Output the entries as they appear, skipping images.
===
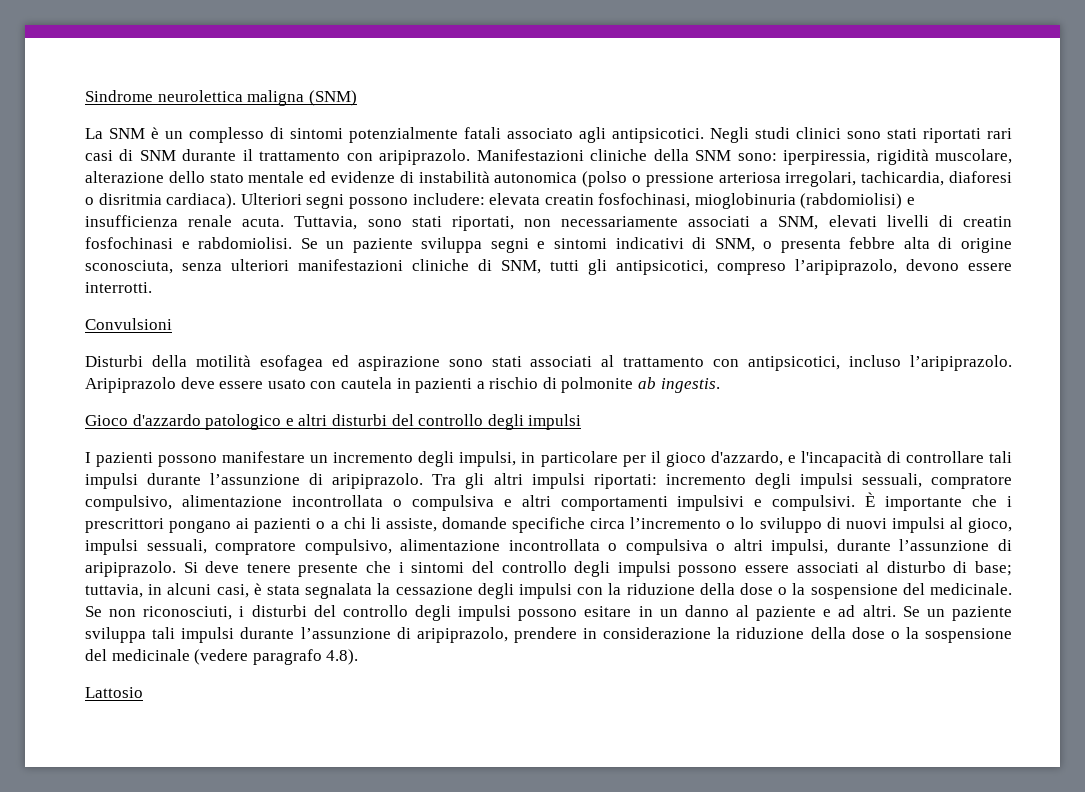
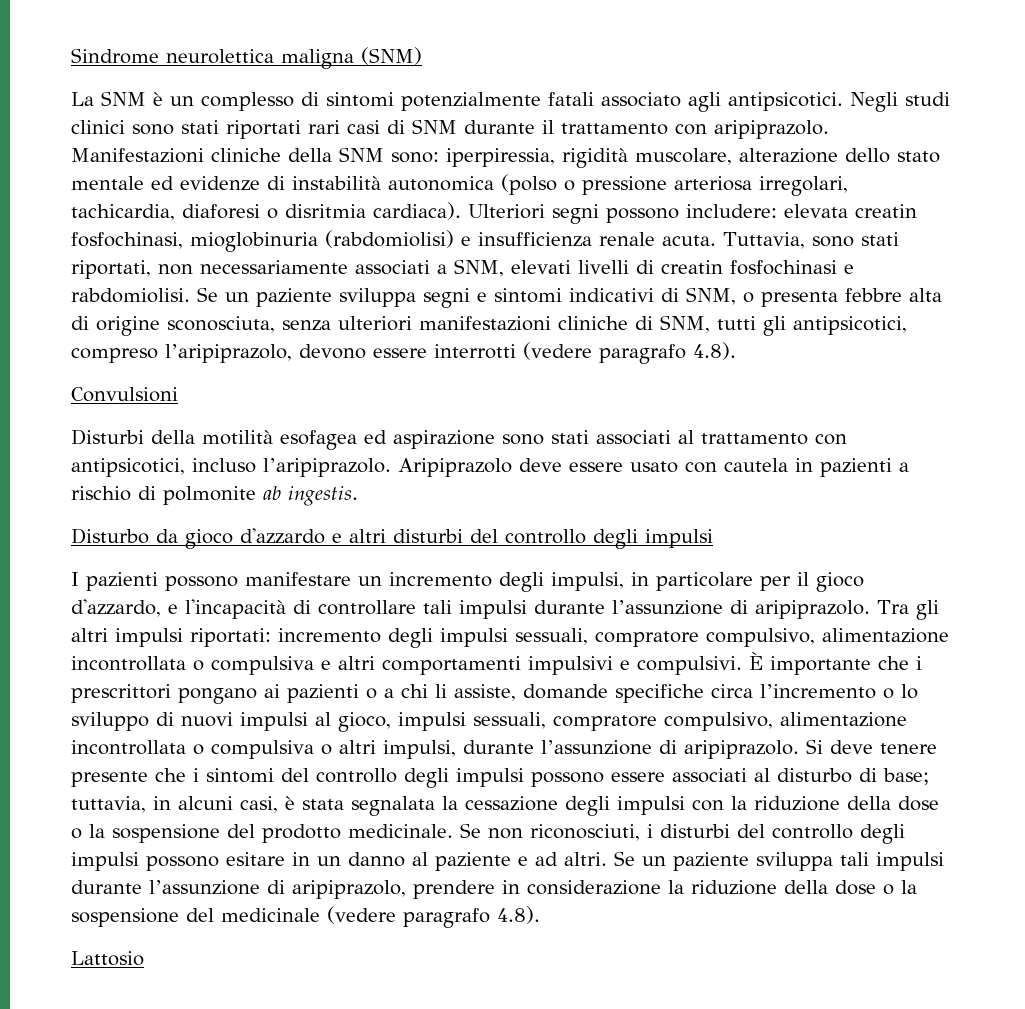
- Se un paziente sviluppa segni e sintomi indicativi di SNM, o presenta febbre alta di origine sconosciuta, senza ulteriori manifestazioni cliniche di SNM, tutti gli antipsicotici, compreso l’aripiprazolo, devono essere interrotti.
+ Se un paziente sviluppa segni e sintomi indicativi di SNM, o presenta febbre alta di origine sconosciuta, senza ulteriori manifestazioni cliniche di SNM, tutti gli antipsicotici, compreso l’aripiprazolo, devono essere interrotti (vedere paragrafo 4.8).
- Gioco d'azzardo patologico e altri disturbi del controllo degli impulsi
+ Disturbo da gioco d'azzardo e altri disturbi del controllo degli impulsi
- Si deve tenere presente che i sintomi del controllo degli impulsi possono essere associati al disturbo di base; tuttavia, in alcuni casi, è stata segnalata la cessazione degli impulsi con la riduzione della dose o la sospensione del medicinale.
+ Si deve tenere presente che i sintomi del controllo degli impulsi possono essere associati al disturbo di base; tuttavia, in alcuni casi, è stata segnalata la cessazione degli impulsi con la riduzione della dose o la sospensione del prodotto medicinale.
===
Your response –
- Se un paziente sviluppa segni e sintomi indicativi di SNM, o presenta febbre alta di origine sconosciuta, senza ulteriori manifestazioni cliniche di SNM, tutti gli antipsicotici, compreso l’aripiprazolo, devono essere interrotti.
+ Se un paziente sviluppa segni e sintomi indicativi di SNM, o presenta febbre alta di origine sconosciuta, senza ulteriori manifestazioni cliniche di SNM, tutti gli antipsicotici, compreso l’aripiprazolo, devono essere interrotti (vedere paragrafo 4.8).
- Gioco d'azzardo patologico e altri disturbi del controllo degli impulsi
+ Disturbo da gioco d'azzardo e altri disturbi del controllo degli impulsi
- Si deve tenere presente che i sintomi del controllo degli impulsi possono essere associati al disturbo di base; tuttavia, in alcuni casi, è stata segnalata la cessazione degli impulsi con la riduzione della dose o la sospensione del medicinale.
+ Si deve tenere presente che i sintomi del controllo degli impulsi possono essere associati al disturbo di base; tuttavia, in alcuni casi, è stata segnalata la cessazione degli impulsi con la riduzione della dose o la sospensione del prodotto medicinale.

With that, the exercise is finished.